# Best Duck Call Under $50



## bloodnguts

Anyone wish to chime in with an opinion on this topic. I just cannot afford to spend more than this when raising two kids on my salary and still have a clear conscience. Thanks for the input.


----------



## justund223

feather duster hands down


----------



## NDTerminator

Winglock...


----------



## Commando

The Quackhead J-Frame has a surprising amount of "duck" built into it for an unbelievable price. It's not going to win any contests but it's a more than adequate meat call.


----------



## shooteminthelips

Primos Wench


----------



## kaiserduckhelm

Echo's are good calls for the $$$.


----------



## steelheadslayer

Buck Gardner pocket rocket, $39 for either the sorta single (single reed) or hercules (double reed)


----------



## Chuck Smith

Faulks....$9.99

It is still my go to call when the birds are acting a little funny and won't finish.


----------



## Gunny

Calef Calls Double Talk :beer:

Gunny :wink:


----------



## mallard_molester

i really like my echo double reed its under 50


----------



## TNduckKLR

Duck Commander "Max Reacher" dbl reed
Under 25 bucks...


----------



## 4CurlRedleg

DR-85


----------



## huntingdude16

If you join Delta Waterfowl, you get a free Double Nasty II with, from the looks of it, any type of membership. Not only is the call worth $25, but your basicly paying for the call anyway plus the membership and the cap and t-shirt and decal and one-year magazine subscription.

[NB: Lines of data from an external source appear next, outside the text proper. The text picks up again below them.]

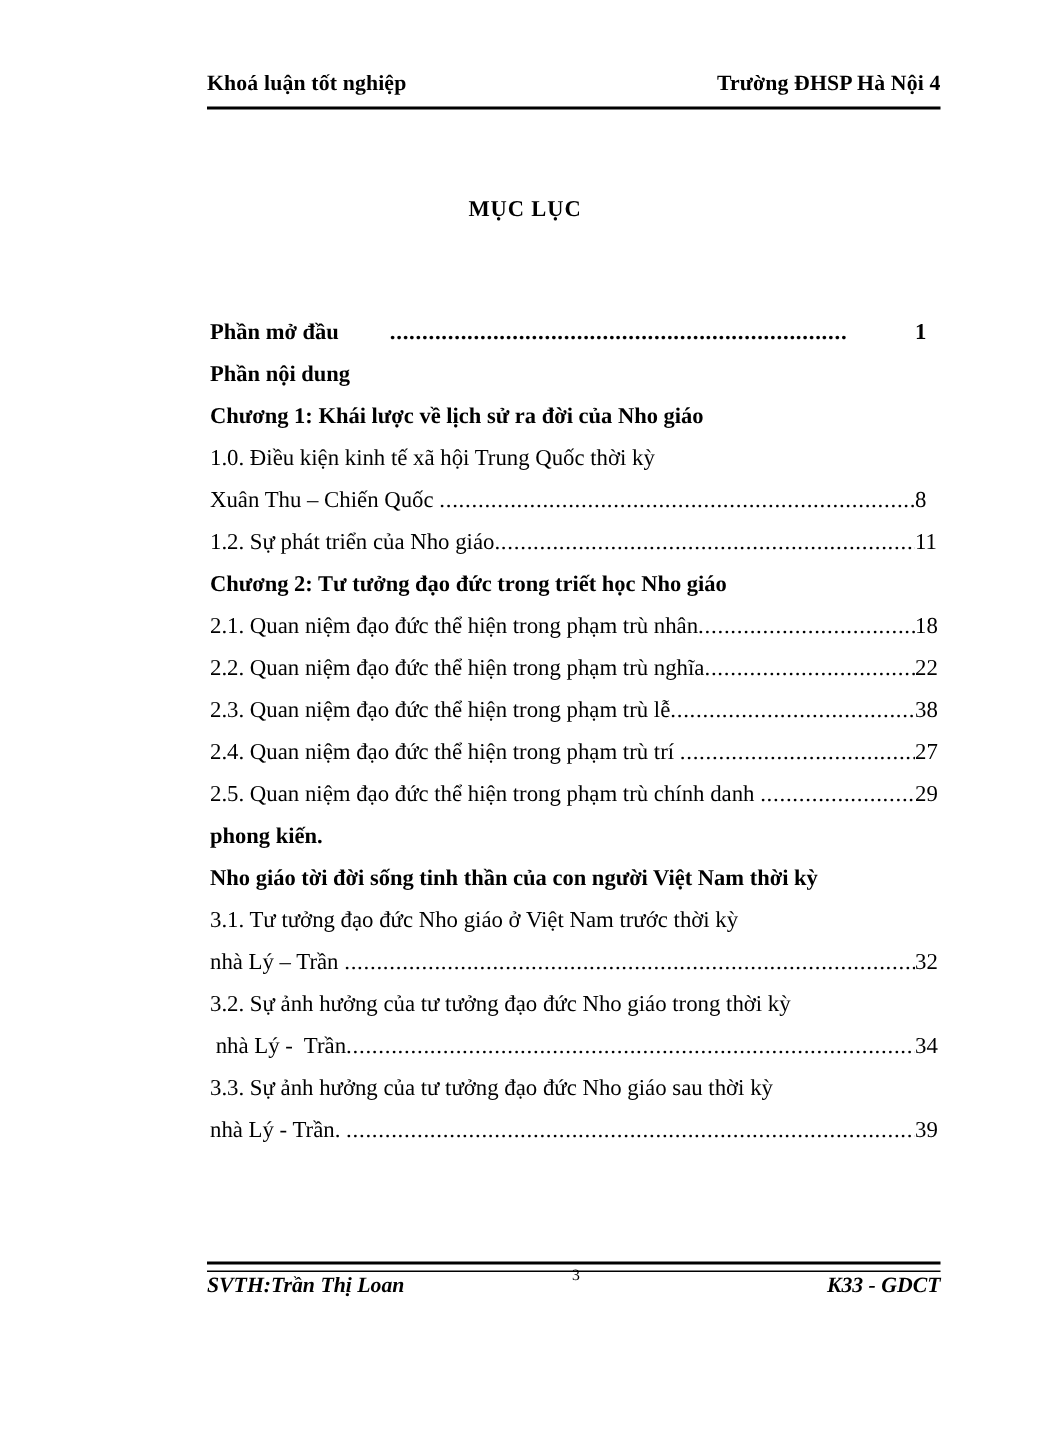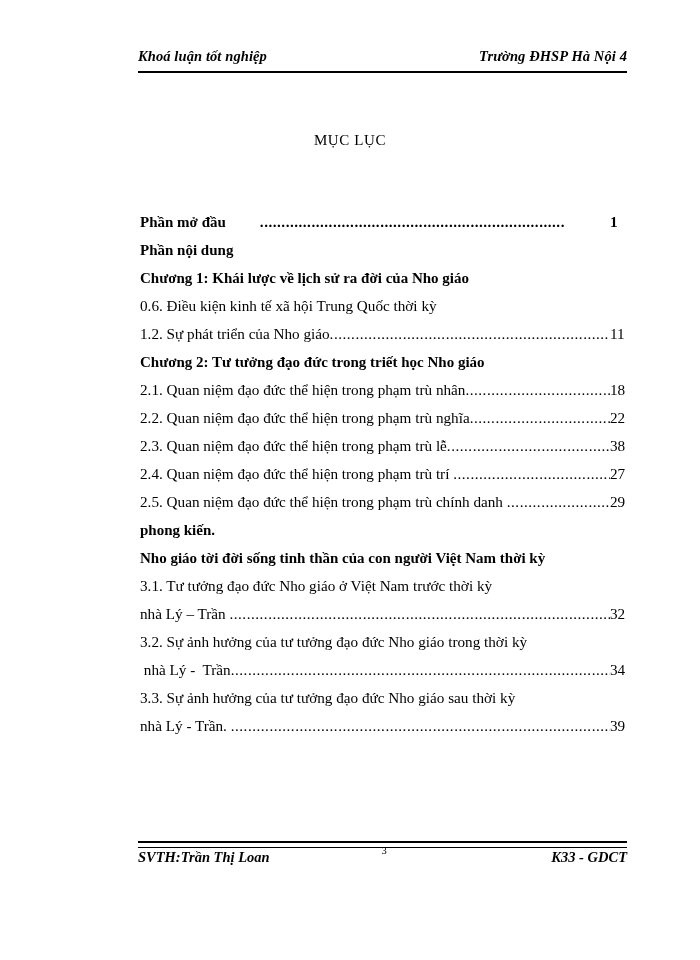--- a/index.html
+++ b/index.html
@@ -29,7 +29,6 @@
     justify-content: space-between;
     align-items: center;
     font-weight: bold;
-    font-style: italic;
     font-size: 14.5px;
     letter-spacing: 0.1px;
   }

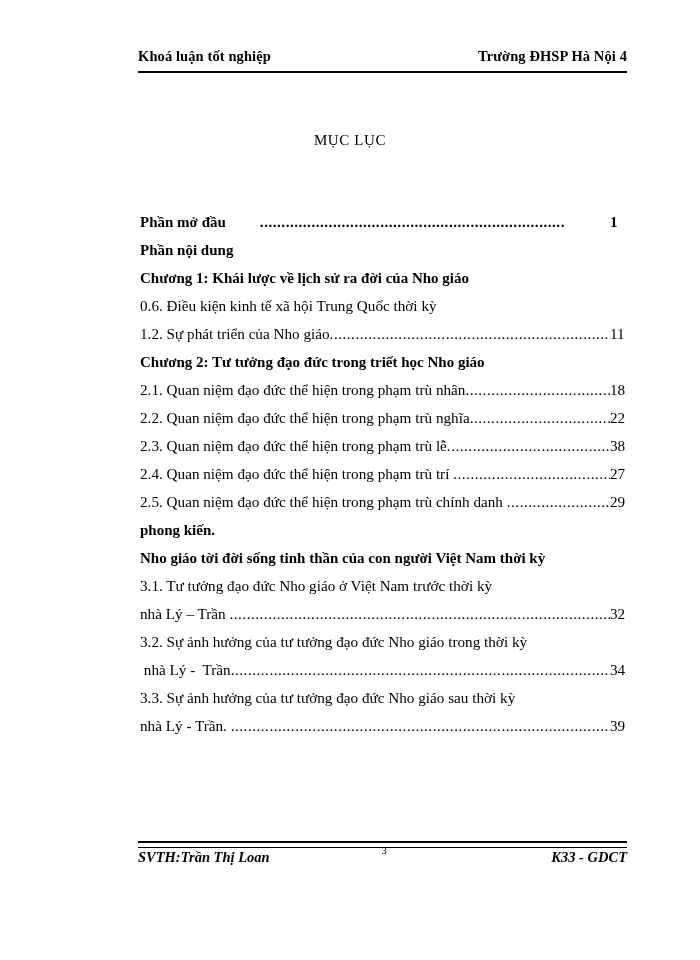--- a/index.html
+++ b/index.html
@@ -48,7 +48,7 @@
     top: 132px;
     width: 700px;
     text-align: center;
-    font-weight: normal;
+    font-weight: bold;
     font-size: 15px;
     letter-spacing: 0.6px;
     box-sizing: border-box;

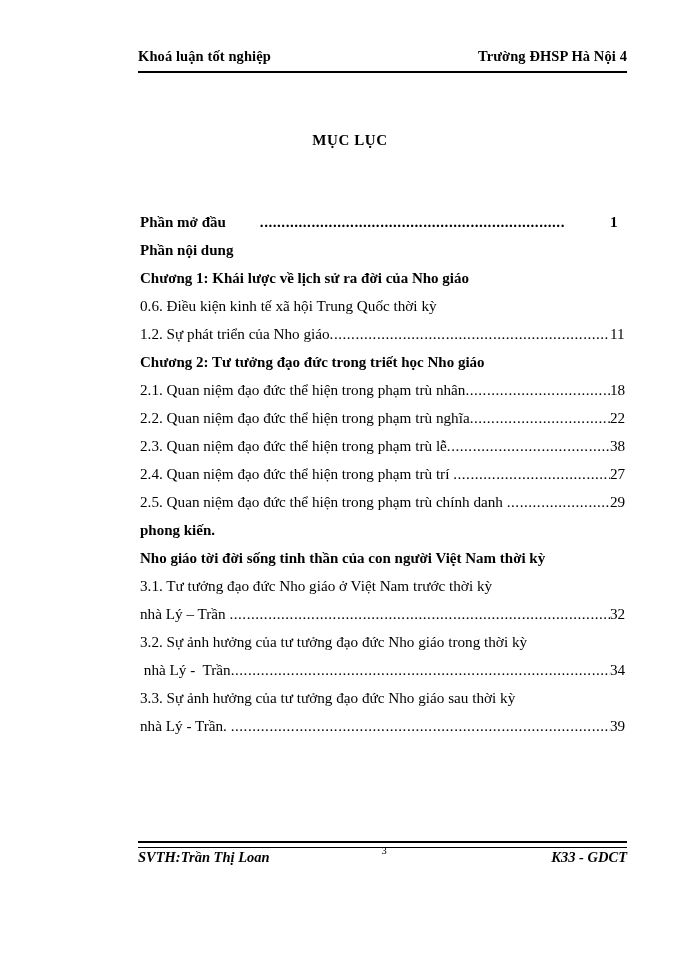--- a/index.html
+++ b/index.html
@@ -153,7 +153,7 @@
       <div class="toc-line bold"><span class="toc-text">Phần mở đầu</span><span class="leader"></span><span class="pageno gap">1</span></div>
       <div class="toc-line bold noleader"><span class="toc-text">Phần nội dung</span></div>
       <div class="toc-line bold noleader"><span class="toc-text">Chương 1: Khái lược về lịch sử ra đời của Nho giáo</span></div>
-      <div class="toc-line noleader"><span class="toc-text">0.6. Điều kiện kinh tế xã hội Trung Quốc thời kỳ</span></div>
+      <div class="toc-line noleader"><span class="toc-text">1.0. Điều kiện kinh tế xã hội Trung Quốc thời kỳ</span></div>
       <div class="toc-line"><span class="toc-text">1.2. Sự phát triển của Nho giáo</span><span class="leader"></span><span class="pageno">11</span></div>
       <div class="toc-line bold noleader"><span class="toc-text">Chương 2: Tư tưởng đạo đức trong triết học Nho giáo</span></div>
       <div class="toc-line"><span class="toc-text">2.1. Quan niệm đạo đức thể hiện trong phạm trù nhân</span><span class="leader"></span><span class="pageno">18</span></div>

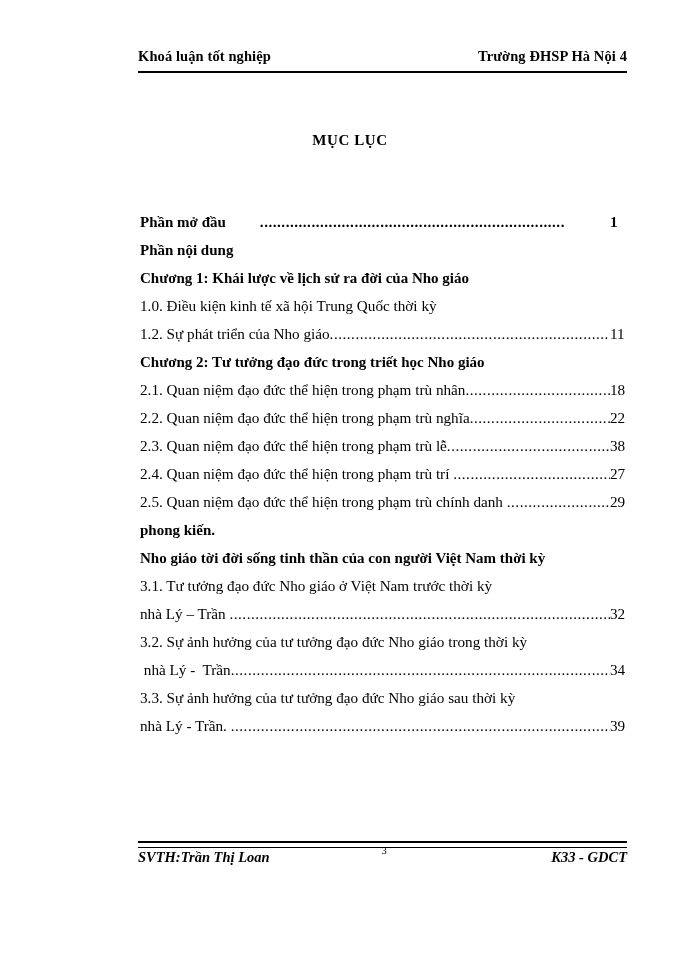--- a/index.html
+++ b/index.html
@@ -154,6 +154,7 @@
       <div class="toc-line bold noleader"><span class="toc-text">Phần nội dung</span></div>
       <div class="toc-line bold noleader"><span class="toc-text">Chương 1: Khái lược về lịch sử ra đời của Nho giáo</span></div>
       <div class="toc-line noleader"><span class="toc-text">1.0. Điều kiện kinh tế xã hội Trung Quốc thời kỳ</span></div>
+      <div class="toc-line"><span class="toc-text">Xuân Thu – Chiến Quốc </span><span class="leader"></span><span class="pageno">8</span></div>
       <div class="toc-line"><span class="toc-text">1.2. Sự phát triển của Nho giáo</span><span class="leader"></span><span class="pageno">11</span></div>
       <div class="toc-line bold noleader"><span class="toc-text">Chương 2: Tư tưởng đạo đức trong triết học Nho giáo</span></div>
       <div class="toc-line"><span class="toc-text">2.1. Quan niệm đạo đức thể hiện trong phạm trù nhân</span><span class="leader"></span><span class="pageno">18</span></div>

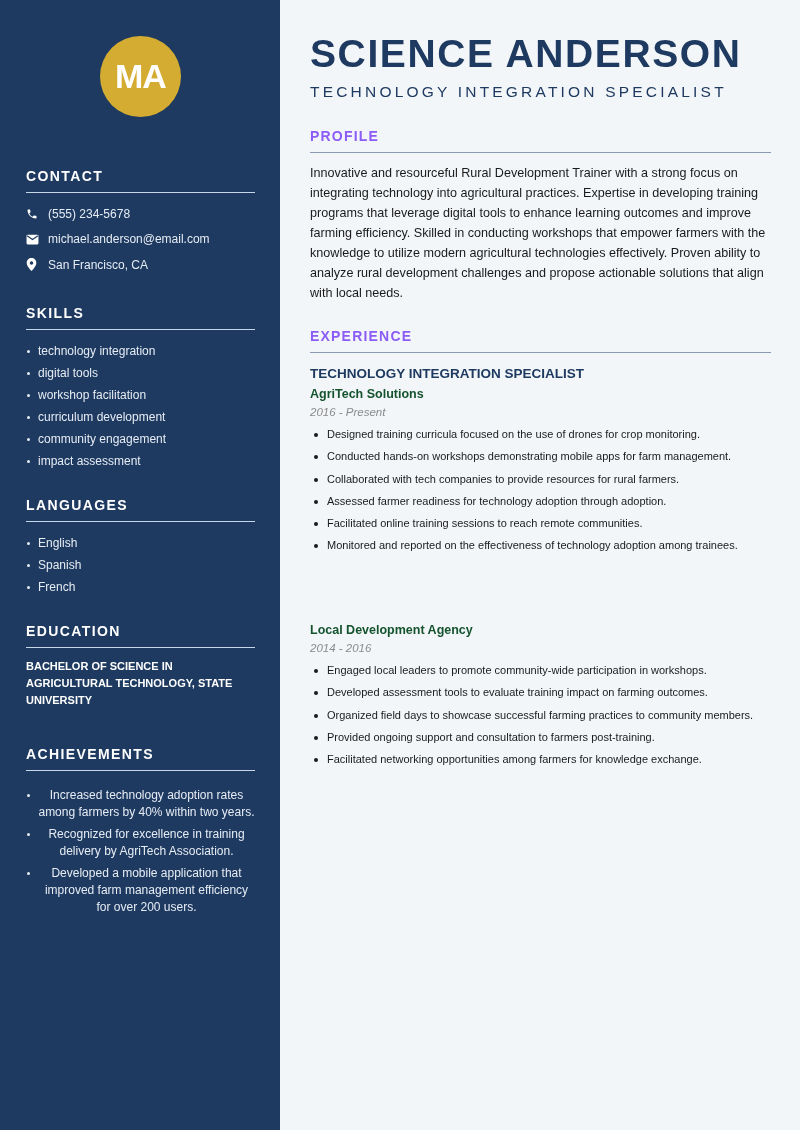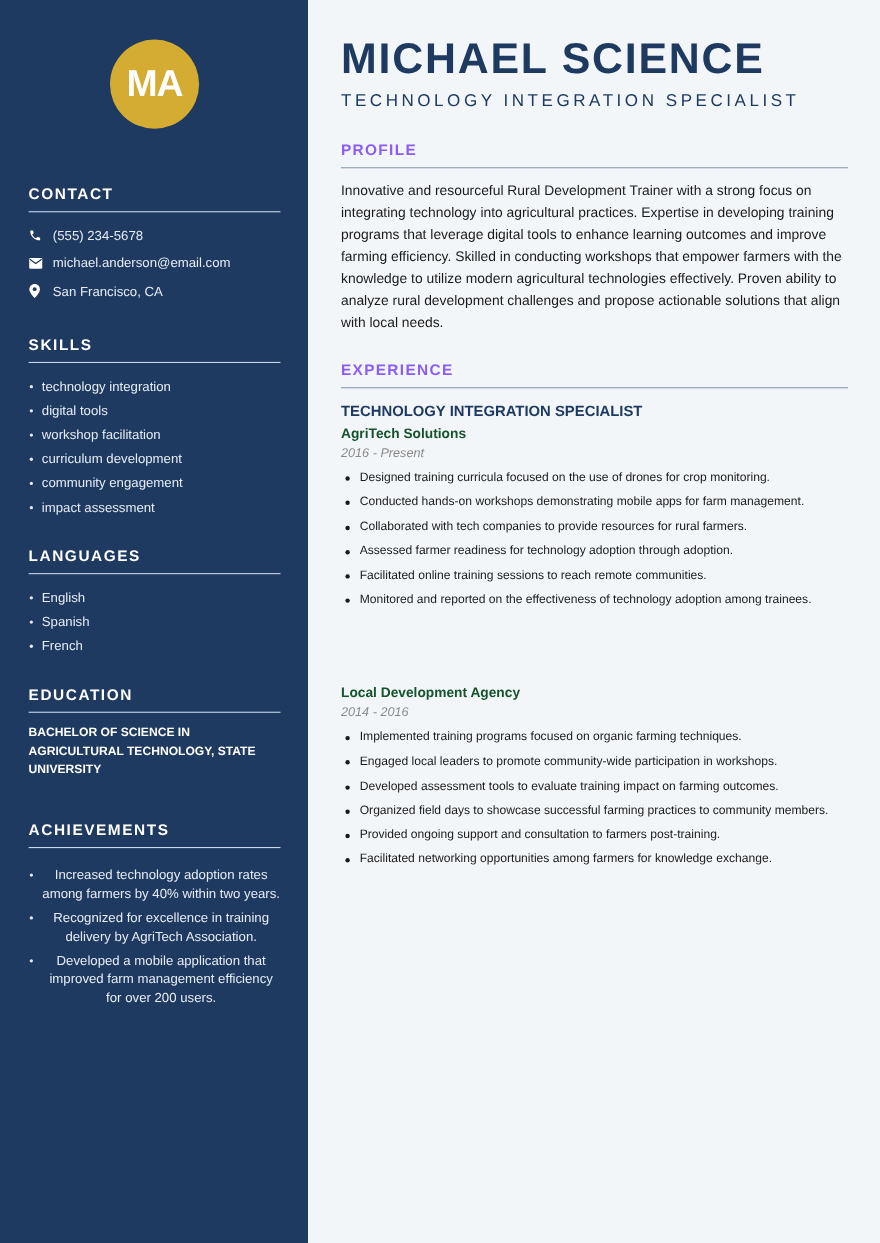--- a/index.html
+++ b/index.html
@@ -108,7 +108,7 @@
 </div>
 
 <div class="main">
-  <div class="name">MICHAEL SCIENCE</div>
+  <div class="name">SCIENCE ANDERSON</div>
   <div class="subtitle">TECHNOLOGY INTEGRATION SPECIALIST</div>
 
   <div class="sec-h" style="top:128px;">PROFILE</div>

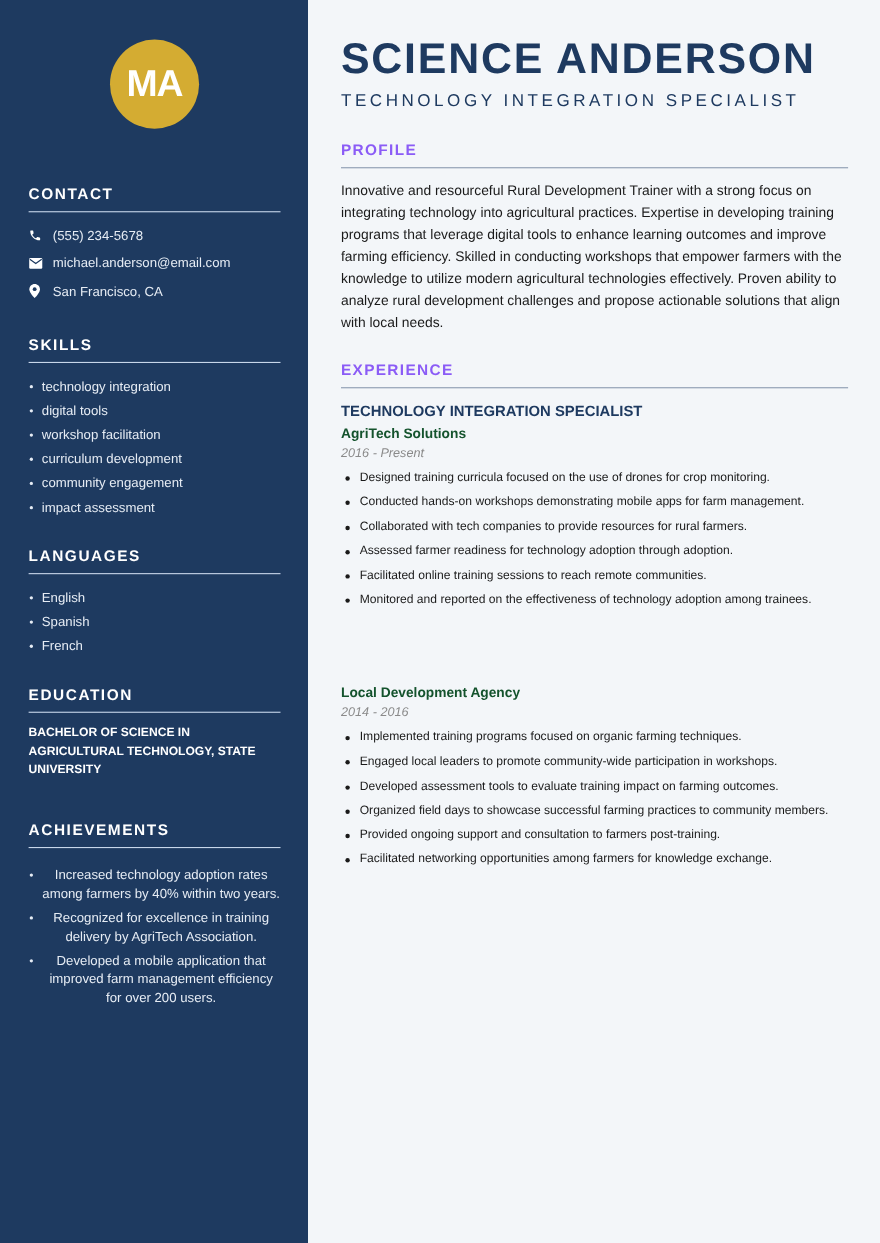--- a/index.html
+++ b/index.html
@@ -134,7 +134,6 @@
     <div class="job-co">Local Development Agency</div>
     <div class="job-date">2014 - 2016</div>
     <ul class="job-list">
-      <li>Implemented training programs focused on organic farming techniques.</li>
       <li>Engaged local leaders to promote community-wide participation in workshops.</li>
       <li>Developed assessment tools to evaluate training impact on farming outcomes.</li>
       <li>Organized field days to showcase successful farming practices to community members.</li>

http://www.deltawaterfowl.org/join/index.php

I have the call and it works great.


----------



## universitywaterfowler

Echo i would say is as ducky as ducky gets. New Buck Gardners are nice though.


----------



## IFSteve

Another vote for the pocket rocket!


----------



## HATCHETMAN

I'm with 4-curl on this one DR-85 first choice, Redleg variable 2nd. Blow easy, cheap, and EFFECTIVE.


----------



## mallardrocker

P.H.A.T Lady


----------



## bandman

Feather duster, Quackhead-timber, Echo, Quackhead-J-frame, Double Nasty II in that order..
:beer:


----------



## Blue Plate

DR-85


----------



## NDMALLARD

Sure-shot double reed! Easy to blow and sounds great with little practice and less than $25! No brainer...


----------



## hunter9494

dude16

been meaning to join Delta for awhile now (been a DU member for years)
so couldn't resist the call as well. i like what the org. does anyway, call is a bonus. thanks


----------



## Old Hunter

# 1 Redleg not variable I personally do not like any variable call. #2 DR-85


----------



## bloodnguts

Is there much of a difference in sound between the redleg and DR-85? I thought they had the same reed system, only the redleg had some sort of double o-ring thing going on.


----------



## 4CurlRedleg

Tone chamber is different.


----------



## huntingdude16

> been meaning to join Delta for awhile now (been a DU member for years)
> so couldn't resist the call as well. i like what the org. does anyway, call is a bonus. thanks


No problem. I think I may join DU one of these days as well. How much is membersip?


----------



## Duckslayer100

I second the featherduster :beer:


----------



## USAlx50

Quackhead J-frame, poly echo, or feather duster :wink:

These are just what sound good to me, I swear ducks are 10 times harder to work with a call then geese..


----------



## bloodnguts

Thanks for all the replies. I went to Scheels in Appleton, WI and Sportsman's Warehouse in Green Bay, and blew on probably fifteen different calls ranging from $40 to $80. I know it sounds crazy, but the call I thought sounded the best to my ears was the Hunter's Specialties Diamond Wood Green Custom Double Reed, which I purchased for $44.99. If I had to compare the sound to another call, I'd say it most closely sounded like the Haydels DR-85 or Redleg. Funny, but I don't see much mention of this call anywhere.


----------



## bill jenkins

Im a buck gardner guy - give it a try - ebay has a ton of used calls for good prices, some guys are sick about this and spend tons of money, I'd rather spend it in fuel and find the birds, then it does not matter


----------



## sodakhunter13

Sweet Meat is a sweet little call.


----------



## FINAL_APPROACH_7

quack head j frame


----------



## hunter9494

dude 16

DU wants $35 a year, but i think they are cutting back to $25 to get current members renewing


----------



## universitywaterfowler

the HS calls will be a smoother call, a little better for the beginner/ intermediate, however you can add a nasty squeal to their acrylics. Just bough the RNT daisycutter in bocote and it is nasty duck, this along with my echo timber in cocabola should really whackem this year. Gotta be able to drive the calls though, takes a lot of practice.


----------



## HonkerExpress

featherduster all the way :lol:


----------



## magnum44270

victoria honker!


----------



## Nick Roehl

I would go with Echo or Double Nasty.


----------



## muddy river

magnum44270 said:


> victoria honker!


 :withstupid: Uuuuhhhhhmmmmmm......he's asking about affordable duck calls. Victoria Honker is an adjustable goose call. You are way off dude. Might wanna read the top of the thread before responding.


----------



## dlip

Double Nasty II in Coco/Poly(Spit-Tech). Costs 50 bucks.


----------



## goosebusters2

It depends on what you are looking for in a call and what call fits you, the best thing to do would be to try out as many as you can and see which one fits you the best.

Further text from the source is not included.